JJ, I think we have a consistent answer now on how to translate MatLab to Igor, but I am curious why you think that the syntax {{a},{b}} writes rows, when it does clearly not. You can see from the table that A = {{1, 2}, {3, 4}} writes 1,2 in the first column, not row. Maybe have a read of:

DisplayHelpTopic "2D Lists of Values"

There you can find for example:

// Set column 0 to {1,2,3}, column 1 to {10,11,12}.
w2D = {{0,1,2}, {10,11,12}}

So, I would not agree that (Igor Pro 2D WAVE)^t = (MatLab 2D Matrix), but rather in terms of syntax {{1, 2}, {3, 4}}  != (1 2; 3 4). I would be curious where in the Igor help this is contradicted. Anyway, I don't want to insist on anything here. I am just wondering whether you are accidentally confusing the syntax, which would clear up everything.

The convention in a wave is row, column, layer, chunk. A 2D wave displayed in an edit table by default shows rows vertical and columns horizontal.

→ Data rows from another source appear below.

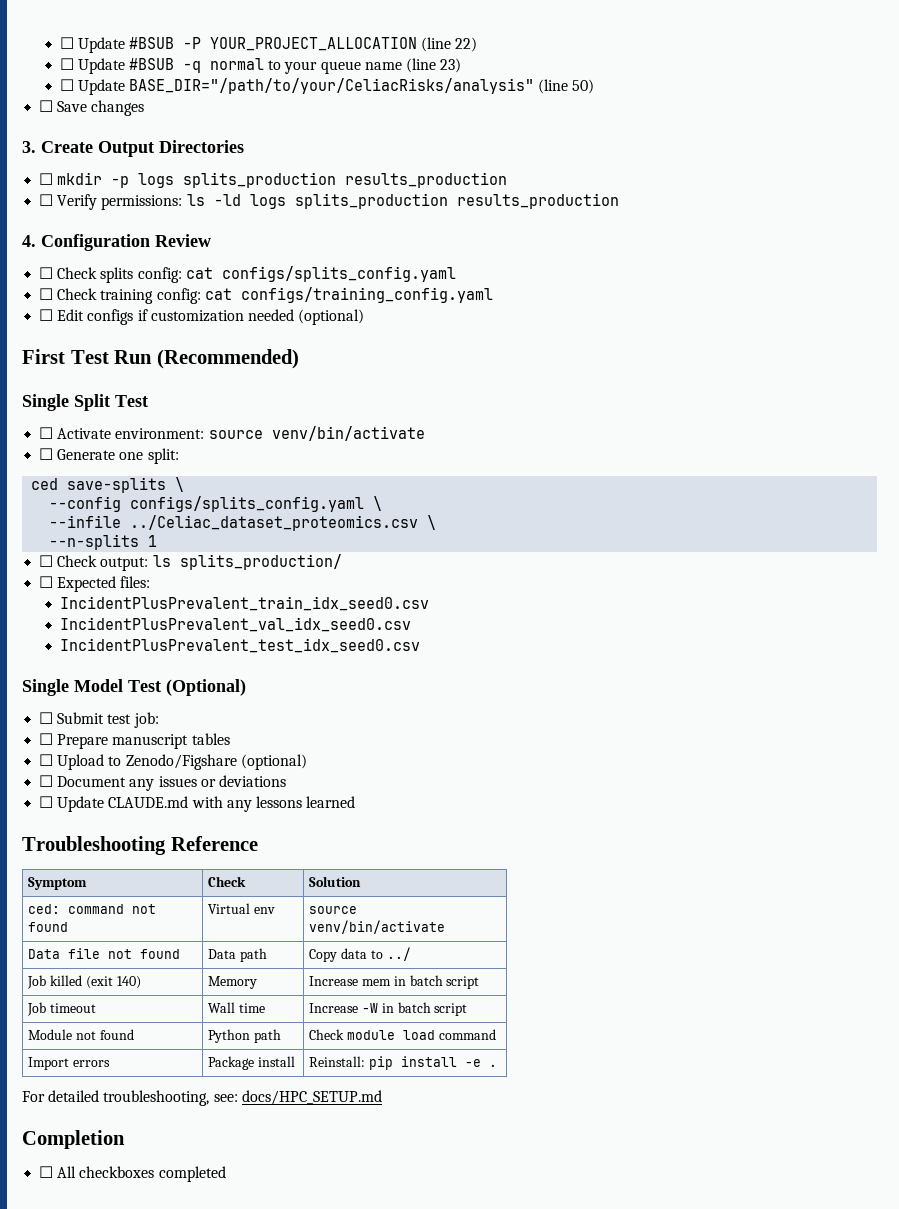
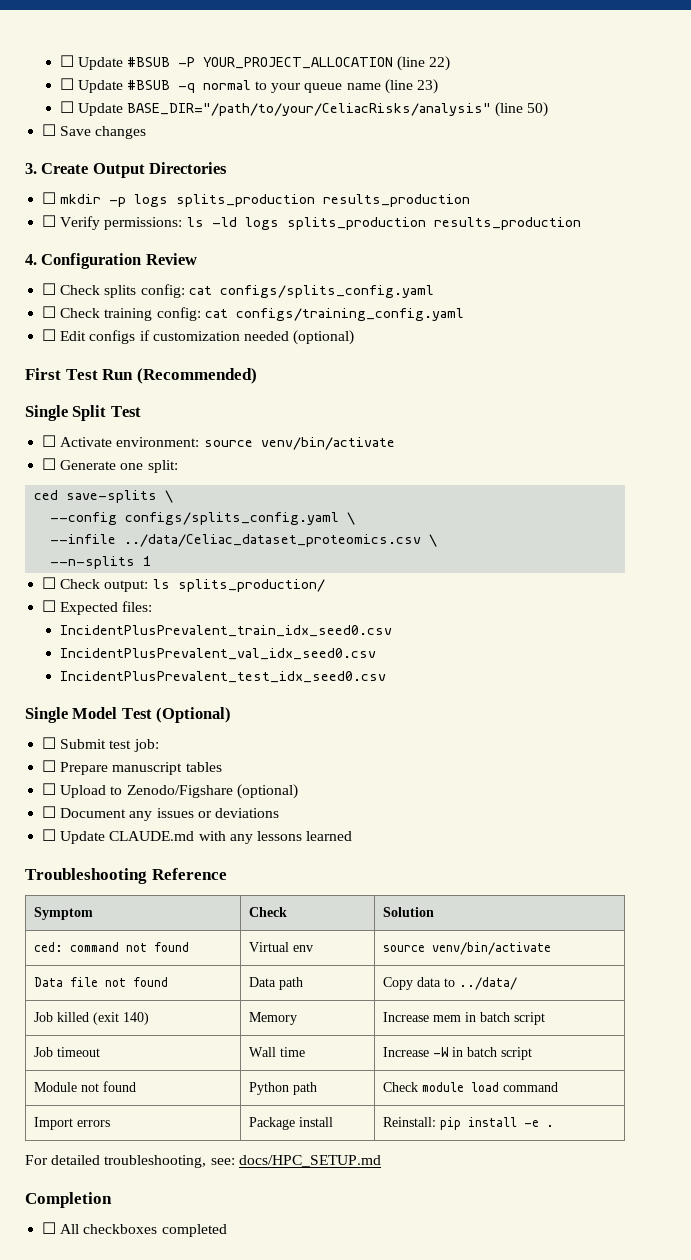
- --infile ../Celiac_dataset_proteomics.csv \
+ --infile ../data/Celiac_dataset_proteomics.csv \
- Data file not found | Data path | Copy data to ../
+ Data file not found | Data path | Copy data to ../data/

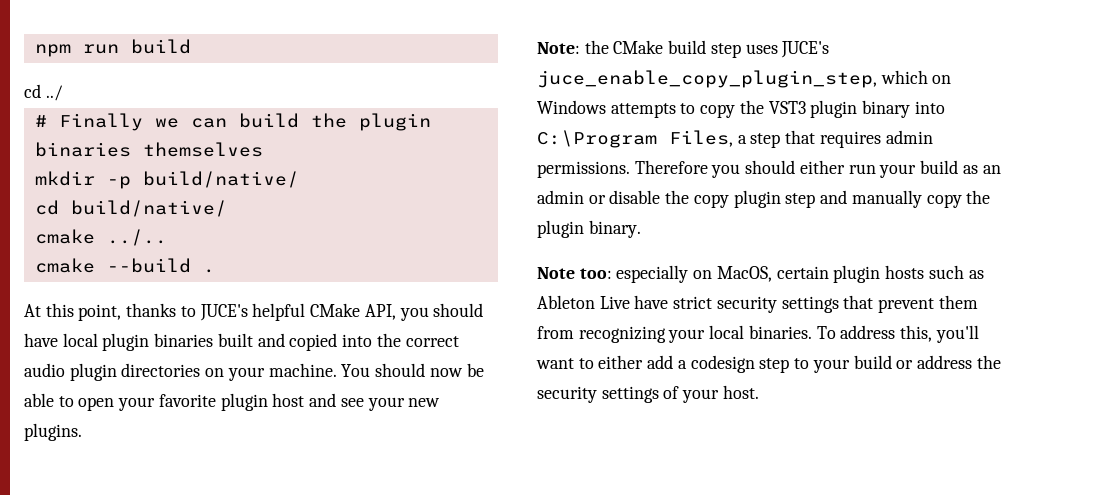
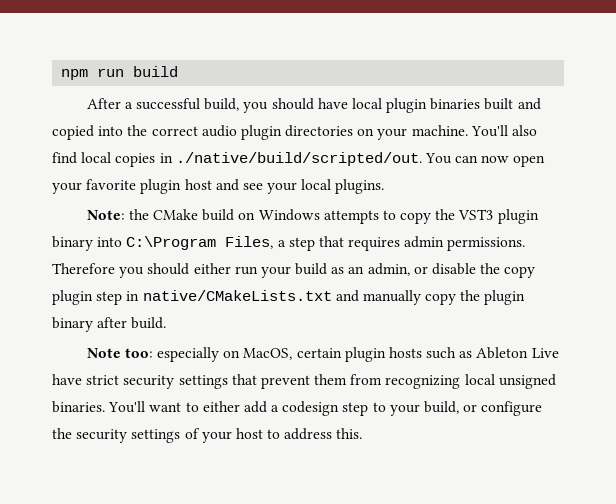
- cd ../
- # Finally we can build the plugin binaries themselves
- mkdir -p build/native/
- cd build/native/
- cmake ../..
- cmake --build .
- At this point, thanks to JUCE's helpful CMake API, you should have local plugin binaries built and copied into the correct audio plugin directories on your machine.
+ After a successful build, you should have local plugin binaries built and copied into the correct audio plugin directories on your machine.
- You should now be able to open your favorite plugin host and see your new plugins.
+ You'll also find local copies in ./native/build/scripted/out. You can now open your favorite plugin host and see your local plugins.
- Note: the CMake build step uses JUCE's juce_enable_copy_plugin_step, which on Windows attempts to copy the VST3 plugin binary into C:\Program Files, a step that requires admin permissions.
+ Note: the CMake build on Windows attempts to copy the VST3 plugin binary into C:\Program Files, a step that requires admin permissions.
- Therefore you should either run your build as an admin or disable the copy plugin step and manually copy the plugin binary.
+ Therefore you should either run your build as an admin, or disable the copy plugin step in native/CMakeLists.txt and manually copy the plugin binary after build.
- Note too: especially on MacOS, certain plugin hosts such as Ableton Live have strict security settings that prevent them from recognizing your local binaries. To address this, you'll want to either add a codesign step to your build or address the security settings of your host.
+ Note too: especially on MacOS, certain plugin hosts such as Ableton Live have strict security settings that prevent them from recognizing local unsigned binaries. You'll want to either add a codesign step to your build, or configure the security settings of your host to address this.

One difference is: By default, a ROW in Igor Pro displays vertically in a table, while by default a ROW in MatLab displays horizontally.

With MatrixOP (and apparently with Matrix... math commands), matrix math on 2D waves appears to follow the convention that a matrix ROW runs along the horizontal direction *even tough this is a COLUMN in the 2D wave convention*.

Perhaps this is the source of the confusion.

To clear some of the confusion let's return to history. 

Originally Igor supported 1D waves only.  They were displayed in a table as one column per wave.  When Igor was extended to support multi-dimensional waves they were formed by adding columns and so a contiguous array of 256 points can represent a 2-column 2D wave of 128 rows or a 4-column array of 64 rows and you can use Redimension to go between these representations.

One area where this caused confusion is that when you display a 2D wave in a table, the x-scaling applies to the vertical axis and the y-scaling applies to the horizontal axis.  The same applies to the display of a matrix as an image. 

I take no credit for this formulation and I confess that it caused me grief in Igor's image-processing applications. 

Well-designed software libraries generally allow you to specify if your data is packed as column-major (as in Igor) or row-major.  Igor is strictly column-major despite what may appear otherwise when it comes to printing or initializing a wave with an array of constants.

For alternate storage representation (and a superb way to get a headache) you can check out the options available under MatrixSparse.

Also, I tend to think that the use of ^t is probably unnecessary.



Thanks AG. No end of grief is never a good place to be.

In summary, here are the MatLab and Igor Pro syntaxes that apply when entering data into a 2x2 matrix, where r is row and c is column

  MatLab A = (r1c1 r1c2; r2c1 r2c2)
  Igor Pro A = {{c0r0, c0r1}, {c1r0, c1r1}}

I imagine this means that MatLab is row-major in your designation. One has two options to translate matrix data from MatLab -> Igor Pro for subsequent matrix math operations.

* Transcribe manually between row-major representations in MatLab and column-major representations in Igor Pro as one enters or creates the matrix.

* Enter data directly as MatLab -> Igor Pro  (r1c1 r1c2; r2c1 r2c2) -> {{r1c1, r1c2}, {r2c1, r2c2}} and use ^t.

  Matlab C = A*B
  Igor Pro MatrixOP C = (A^t x B^t)^t     // note the matrix "x" rather than the math "*" symbol here!!

I had a MatLab script with matrices to translate. I chose to work with the second approach. My brain is no longer resilient enough to translate index notations between rows and columns manually even for a simply case of a 2x2 matrix. The easier (brute force) approach was to add the ^t notation throughout MatrixOP commands in Igor Pro until my resultant output matrix in Igor Pro matched what the resultant output matrix in MatLab (albeit with columns and rows transcribed).

I've since run across two other cases where I had to pay attention to index representations in translating a MatLab matrix operation to an Igor Pro MatrixOP operation. In one case, I avoided ^t by recognizing the transcription manually and in the other case I used ^t to convert a row vector to a column array (for graphing).

MatLab rv = M(2,1)/M(1,1)     -->  Igor Pro rv[0][] = M[0][1][q]/M[0][0][q]
MatLab rreal = rv * conj(rv)    -->  Igor Pro MatrixOP/O rreal = real( (rv * conj(rv))^t )

At least with this, my grief has ended (for now).